In fiscally challenging times, states have looked to partner their Medicaid and State Children’s Health Insurance Programs (SCHIP) with the private sector through premium-assistance programs. States have several options for implementing these programs, including:

Medicaid—through Section 1906—Health Insurance Premium Payment (HIPP);

SCHIP separate child health programs; or

Section 1115 demonstration waivers or Health Insurance Flexibility and Accountability (HIFA) waivers.

Although most states have used SCHIP or waiver authority to implement premium assistance programs, 11 states have adopted the HIPP model.

The HIPP provision was added to the Medicaid statute in 1990. It required states to establish Medicaid programs to pay for the cost of health insurance premiums, coinsurances, and deductibles for Medicaid-eligible people with access to employer-based insurance, when it is proven cost-effective for them to do so. Employer-based coverage is considered cost-effective if its costs are likely to be lower than the costs incurred by the state providing Medicaid coverage.

HIPP enrollees are entitled to all the states’ Medicaid benefits, including those not included in the employer-based insurance plans. State Medicaid programs must cover certain services that are not covered by private plans.

Although the original 1990 provision was mandatory for states, a 1997 amendment made the program voluntary. This change may have been a response to the failure of many states to implement the HIPP program. According to a 1994 report by the Office of the Inspector General, at least 30 states had not implemented the provision. Likewise, those states with active HIPP programs have struggled, experiencing very low enrollment, and achieving modest, if any, savings.

In 1997, the U.S. General Accounting Office (GAO) disseminated a report on the barriers states had experienced in enrolling beneficiaries to their HIPP plans.
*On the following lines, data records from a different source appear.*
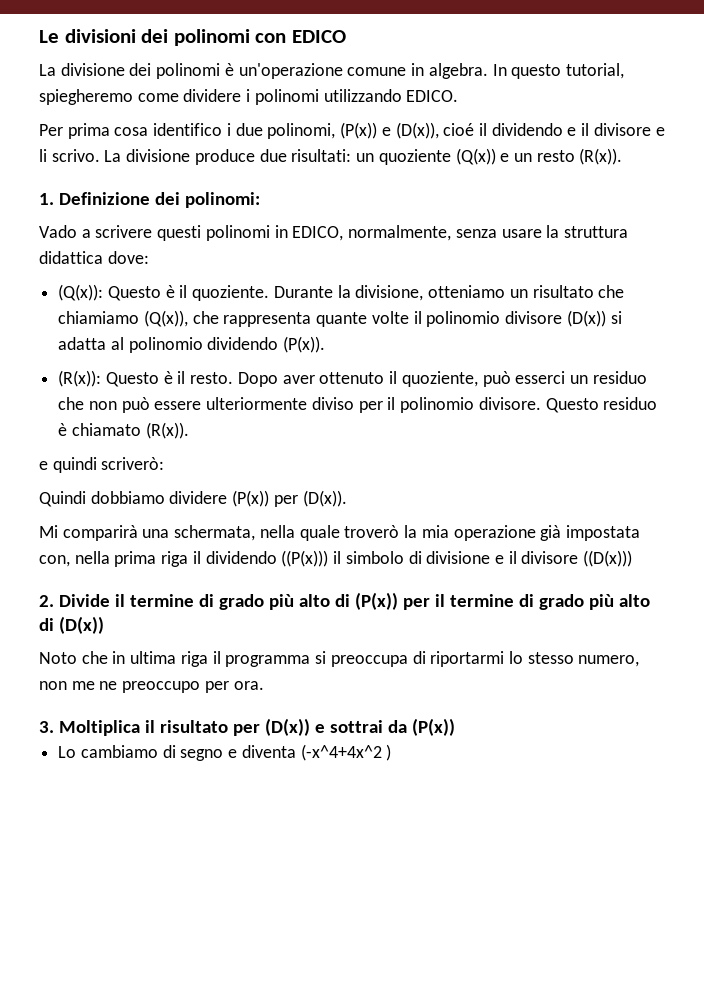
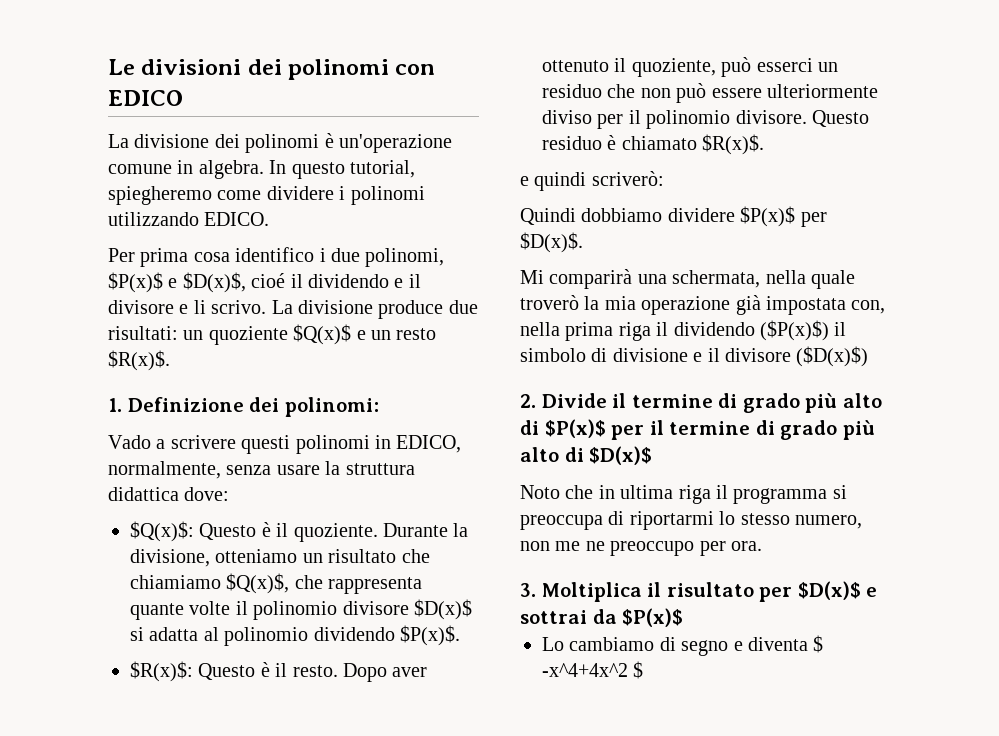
- Per prima cosa identifico i due polinomi, (P(x)) e (D(x)), cioé il dividendo e il divisore e li scrivo.
+ Per prima cosa identifico i due polinomi, $P(x)$ e $D(x)$, cioé il dividendo e il divisore e li scrivo.
- La divisione produce due risultati: un quoziente (Q(x)) e un resto (R(x)).
+ La divisione produce due risultati: un quoziente $Q(x)$ e un resto $R(x)$.
- (Q(x)): Questo è il quoziente.
+ $Q(x)$: Questo è il quoziente.
- Durante la divisione, otteniamo un risultato che chiamiamo (Q(x)), che rappresenta quante volte il polinomio divisore (D(x)) si adatta al polinomio dividendo (P(x)).
- (R(x)): Questo è il resto.
+ Durante la divisione, otteniamo un risultato che chiamiamo $Q(x)$, che rappresenta quante volte il polinomio divisore $D(x)$ si adatta al polinomio dividendo $P(x)$.
+ $R(x)$: Questo è il resto.
- Questo residuo è chiamato (R(x)).
+ Questo residuo è chiamato $R(x)$.
- Quindi dobbiamo dividere (P(x)) per (D(x)).
+ Quindi dobbiamo dividere $P(x)$ per $D(x)$.
- Mi comparirà una schermata, nella quale troverò la mia operazione già impostata con, nella prima riga il dividendo ((P(x))) il simbolo di divisione e il divisore ((D(x)))
+ Mi comparirà una schermata, nella quale troverò la mia operazione già impostata con, nella prima riga il dividendo ($P(x)$) il simbolo di divisione e il divisore ($D(x)$)
- 2. Divide il termine di grado più alto di (P(x)) per il termine di grado più alto di (D(x))
+ 2. Divide il termine di grado più alto di $P(x)$ per il termine di grado più alto di $D(x)$
- 3. Moltiplica il risultato per (D(x)) e sottrai da (P(x))
+ 3. Moltiplica il risultato per $D(x)$ e sottrai da $P(x)$
- Lo cambiamo di segno e diventa (-x^4+4x^2 )
+ Lo cambiamo di segno e diventa $ -x^4+4x^2 $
The major obstacles cited by the GAO included: difficulty in identifying eligibles, poor cooperation by employers to provide information regarding health insurance coverage offered, and difficulty enrolling HIPP eligibles within private health plans’ narrow open-enrollment periods.

Additional Resources

State Coverage Initiatives newsletter. “Pennsylvanania’s Buy-In: A Model of Efficiency and Savings,” October 2001, No. 6, pp. 10-11.

State Coverage Initiatives Stateside newsletter. “SCI Helps States Fine-Tune their Premium-Assistance Programs,” October 2003, pp. 4-5.

The State Coverage Initiatives team, in collaboration with the National Association of State Health Policy and the Centers for Medicare and Medicaid Services, is preparing a “toolbox” to guide state policymakers who are considering implementing premium-assistance programs. Watch for the release of the four-part project. 

Subrogation Clause

I hereby authorize and request the disclosure to the Pennsylvania Dept. of Public Welfare any information that would be needed to determine eligibility for the Health Insurance Premium Payment (HIPP) Program, and appoint the Department my limited attorney –in-fact with the power to elect group health benefit coverage on my behalf, to enroll me in such coverage and to pay premiums or contributions on my behalf. This power of attorney shall remain in effect until revoked, in writing by me. I understand this information will be kept confidential and will be used only for the purpose of determining eligibility for the HIPP program. In compliance with Federal HIPAA privacy regulations I understand and agree that the HIPP Program may use and disclose protected health information (including but not limited to name, address, diagnosis and treatment) for treatment, payment or health care operations. I understand that I must consent to this use and disclosure in order to enroll in or receive services through the HIPP Program.